== WHAT YOU SHOULD DO ==
Look through the data that follows and copy each line with the string "authorize".

== EXERCISE INPUTS ==
────────────────────────────────────────

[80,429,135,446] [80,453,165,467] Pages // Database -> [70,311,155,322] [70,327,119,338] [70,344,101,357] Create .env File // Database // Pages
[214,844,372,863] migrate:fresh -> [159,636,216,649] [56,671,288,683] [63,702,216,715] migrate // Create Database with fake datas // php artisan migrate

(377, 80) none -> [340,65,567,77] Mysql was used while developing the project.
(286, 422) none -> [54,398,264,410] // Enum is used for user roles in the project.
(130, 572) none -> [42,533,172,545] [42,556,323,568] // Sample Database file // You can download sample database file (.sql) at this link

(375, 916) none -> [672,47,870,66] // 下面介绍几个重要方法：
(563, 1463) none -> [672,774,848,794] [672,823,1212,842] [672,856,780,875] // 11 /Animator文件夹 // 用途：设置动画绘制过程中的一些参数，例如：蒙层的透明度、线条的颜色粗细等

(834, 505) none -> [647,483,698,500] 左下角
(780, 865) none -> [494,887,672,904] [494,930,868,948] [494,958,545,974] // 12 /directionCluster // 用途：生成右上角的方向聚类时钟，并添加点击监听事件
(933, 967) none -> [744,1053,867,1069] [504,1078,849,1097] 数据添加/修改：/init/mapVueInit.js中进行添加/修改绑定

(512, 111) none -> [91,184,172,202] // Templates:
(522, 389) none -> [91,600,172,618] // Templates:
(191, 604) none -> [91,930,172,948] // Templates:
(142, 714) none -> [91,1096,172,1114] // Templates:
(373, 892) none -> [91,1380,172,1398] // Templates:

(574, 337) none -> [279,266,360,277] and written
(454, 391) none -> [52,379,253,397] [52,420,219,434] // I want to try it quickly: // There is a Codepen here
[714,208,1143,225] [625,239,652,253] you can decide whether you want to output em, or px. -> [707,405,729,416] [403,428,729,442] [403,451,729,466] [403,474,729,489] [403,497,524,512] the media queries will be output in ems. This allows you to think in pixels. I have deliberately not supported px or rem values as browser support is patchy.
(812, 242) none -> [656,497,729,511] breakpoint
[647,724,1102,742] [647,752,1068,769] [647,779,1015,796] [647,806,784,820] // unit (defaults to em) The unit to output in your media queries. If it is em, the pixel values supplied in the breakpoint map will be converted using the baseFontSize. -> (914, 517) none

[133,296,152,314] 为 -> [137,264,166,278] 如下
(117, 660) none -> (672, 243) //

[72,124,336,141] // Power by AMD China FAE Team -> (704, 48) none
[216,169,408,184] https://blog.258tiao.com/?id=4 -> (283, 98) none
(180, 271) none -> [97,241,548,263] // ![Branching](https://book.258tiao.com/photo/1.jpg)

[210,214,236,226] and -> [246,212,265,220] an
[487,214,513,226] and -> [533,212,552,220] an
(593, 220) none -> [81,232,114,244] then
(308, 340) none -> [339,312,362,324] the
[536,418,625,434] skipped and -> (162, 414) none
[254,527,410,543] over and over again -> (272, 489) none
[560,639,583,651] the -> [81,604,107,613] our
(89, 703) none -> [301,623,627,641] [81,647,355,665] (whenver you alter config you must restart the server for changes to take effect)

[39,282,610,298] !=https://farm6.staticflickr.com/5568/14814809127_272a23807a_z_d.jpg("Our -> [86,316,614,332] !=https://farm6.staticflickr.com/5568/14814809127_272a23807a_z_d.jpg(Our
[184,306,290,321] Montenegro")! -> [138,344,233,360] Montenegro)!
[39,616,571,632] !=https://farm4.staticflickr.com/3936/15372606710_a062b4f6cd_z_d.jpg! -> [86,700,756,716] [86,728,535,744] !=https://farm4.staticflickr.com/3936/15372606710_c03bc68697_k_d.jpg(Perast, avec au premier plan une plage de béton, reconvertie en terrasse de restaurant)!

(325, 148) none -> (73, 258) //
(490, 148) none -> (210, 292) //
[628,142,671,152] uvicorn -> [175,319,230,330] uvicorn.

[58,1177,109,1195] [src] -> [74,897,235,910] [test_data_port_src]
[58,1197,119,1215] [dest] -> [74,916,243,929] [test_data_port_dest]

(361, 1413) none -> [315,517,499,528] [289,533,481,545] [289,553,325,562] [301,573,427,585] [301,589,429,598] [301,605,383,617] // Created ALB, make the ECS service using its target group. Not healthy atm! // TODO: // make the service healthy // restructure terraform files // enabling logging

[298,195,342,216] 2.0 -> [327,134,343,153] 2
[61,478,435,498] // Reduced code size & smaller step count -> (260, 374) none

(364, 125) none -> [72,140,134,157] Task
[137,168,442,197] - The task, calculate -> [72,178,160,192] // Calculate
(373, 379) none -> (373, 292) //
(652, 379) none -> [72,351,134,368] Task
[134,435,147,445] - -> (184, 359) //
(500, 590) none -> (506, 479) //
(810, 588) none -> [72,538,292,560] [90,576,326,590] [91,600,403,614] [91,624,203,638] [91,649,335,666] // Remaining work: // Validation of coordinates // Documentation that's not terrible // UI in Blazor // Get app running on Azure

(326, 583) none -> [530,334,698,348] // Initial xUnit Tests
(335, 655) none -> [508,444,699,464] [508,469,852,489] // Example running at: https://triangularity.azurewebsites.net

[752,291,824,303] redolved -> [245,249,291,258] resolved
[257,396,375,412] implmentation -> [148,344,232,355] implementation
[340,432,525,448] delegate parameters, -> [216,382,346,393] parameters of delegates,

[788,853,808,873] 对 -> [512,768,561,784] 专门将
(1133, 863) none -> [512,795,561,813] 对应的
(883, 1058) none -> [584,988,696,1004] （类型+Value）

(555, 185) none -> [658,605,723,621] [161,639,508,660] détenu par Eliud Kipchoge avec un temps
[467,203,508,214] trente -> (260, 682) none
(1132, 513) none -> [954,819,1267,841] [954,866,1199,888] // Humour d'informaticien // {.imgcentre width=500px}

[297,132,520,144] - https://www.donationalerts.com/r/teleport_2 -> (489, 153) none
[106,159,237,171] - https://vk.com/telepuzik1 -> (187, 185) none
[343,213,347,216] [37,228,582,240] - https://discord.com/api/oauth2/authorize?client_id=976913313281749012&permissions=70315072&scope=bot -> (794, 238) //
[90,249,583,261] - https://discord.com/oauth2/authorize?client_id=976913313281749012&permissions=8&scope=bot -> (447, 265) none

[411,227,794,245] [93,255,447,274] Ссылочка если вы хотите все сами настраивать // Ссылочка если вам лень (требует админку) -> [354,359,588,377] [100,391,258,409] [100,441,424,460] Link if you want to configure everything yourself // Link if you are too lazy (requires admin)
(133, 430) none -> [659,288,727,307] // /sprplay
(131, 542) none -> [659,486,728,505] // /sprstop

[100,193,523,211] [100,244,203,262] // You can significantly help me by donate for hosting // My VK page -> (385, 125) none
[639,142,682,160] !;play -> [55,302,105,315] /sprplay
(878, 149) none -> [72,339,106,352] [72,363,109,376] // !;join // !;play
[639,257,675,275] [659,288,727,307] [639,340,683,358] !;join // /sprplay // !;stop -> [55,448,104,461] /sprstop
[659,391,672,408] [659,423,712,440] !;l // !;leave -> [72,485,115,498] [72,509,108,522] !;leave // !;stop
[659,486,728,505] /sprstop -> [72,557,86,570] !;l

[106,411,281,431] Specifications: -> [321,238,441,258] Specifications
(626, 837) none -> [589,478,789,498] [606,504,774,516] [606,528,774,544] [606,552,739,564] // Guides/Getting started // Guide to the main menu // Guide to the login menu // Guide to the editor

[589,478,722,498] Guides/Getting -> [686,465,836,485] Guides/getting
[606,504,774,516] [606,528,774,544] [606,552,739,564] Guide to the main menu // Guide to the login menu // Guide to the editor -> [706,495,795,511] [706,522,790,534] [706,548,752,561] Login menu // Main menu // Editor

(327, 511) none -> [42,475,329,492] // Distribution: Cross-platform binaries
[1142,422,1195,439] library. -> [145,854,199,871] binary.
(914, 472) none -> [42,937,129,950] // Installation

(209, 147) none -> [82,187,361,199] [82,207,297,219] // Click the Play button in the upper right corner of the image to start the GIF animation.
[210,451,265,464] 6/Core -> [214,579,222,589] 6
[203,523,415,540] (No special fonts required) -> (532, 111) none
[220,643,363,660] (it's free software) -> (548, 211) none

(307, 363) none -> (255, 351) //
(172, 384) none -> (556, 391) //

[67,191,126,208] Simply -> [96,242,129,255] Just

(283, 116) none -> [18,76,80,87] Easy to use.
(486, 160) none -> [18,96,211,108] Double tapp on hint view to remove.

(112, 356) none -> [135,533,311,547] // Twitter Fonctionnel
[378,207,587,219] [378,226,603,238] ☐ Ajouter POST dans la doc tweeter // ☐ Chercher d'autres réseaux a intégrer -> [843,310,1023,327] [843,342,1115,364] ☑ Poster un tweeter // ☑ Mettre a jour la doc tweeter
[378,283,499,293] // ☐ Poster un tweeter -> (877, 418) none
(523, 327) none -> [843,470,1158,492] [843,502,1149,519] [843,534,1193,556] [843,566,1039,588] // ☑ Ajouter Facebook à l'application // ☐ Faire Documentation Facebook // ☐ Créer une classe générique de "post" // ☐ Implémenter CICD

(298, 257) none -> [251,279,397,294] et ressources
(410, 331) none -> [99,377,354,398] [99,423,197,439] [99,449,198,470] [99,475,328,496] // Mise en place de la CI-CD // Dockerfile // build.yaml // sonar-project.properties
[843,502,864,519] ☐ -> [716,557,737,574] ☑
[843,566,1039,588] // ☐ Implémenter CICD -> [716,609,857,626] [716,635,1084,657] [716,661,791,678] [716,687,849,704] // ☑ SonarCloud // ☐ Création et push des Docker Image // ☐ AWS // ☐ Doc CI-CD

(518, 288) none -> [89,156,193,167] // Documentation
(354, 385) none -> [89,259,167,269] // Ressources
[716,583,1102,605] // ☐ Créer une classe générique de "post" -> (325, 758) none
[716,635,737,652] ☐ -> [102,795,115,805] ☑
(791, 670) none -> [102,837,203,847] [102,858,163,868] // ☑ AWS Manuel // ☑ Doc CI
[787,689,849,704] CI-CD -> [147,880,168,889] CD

────────────────────────────────────────

== RESPONSE AREA ==
[343,213,347,216] [37,228,582,240] - https://discord.com/api/oauth2/authorize?client_id=976913313281749012&permissions=70315072&scope=bot -> (794, 238) //
[90,249,583,261] - https://discord.com/oauth2/authorize?client_id=976913313281749012&permissions=8&scope=bot -> (447, 265) none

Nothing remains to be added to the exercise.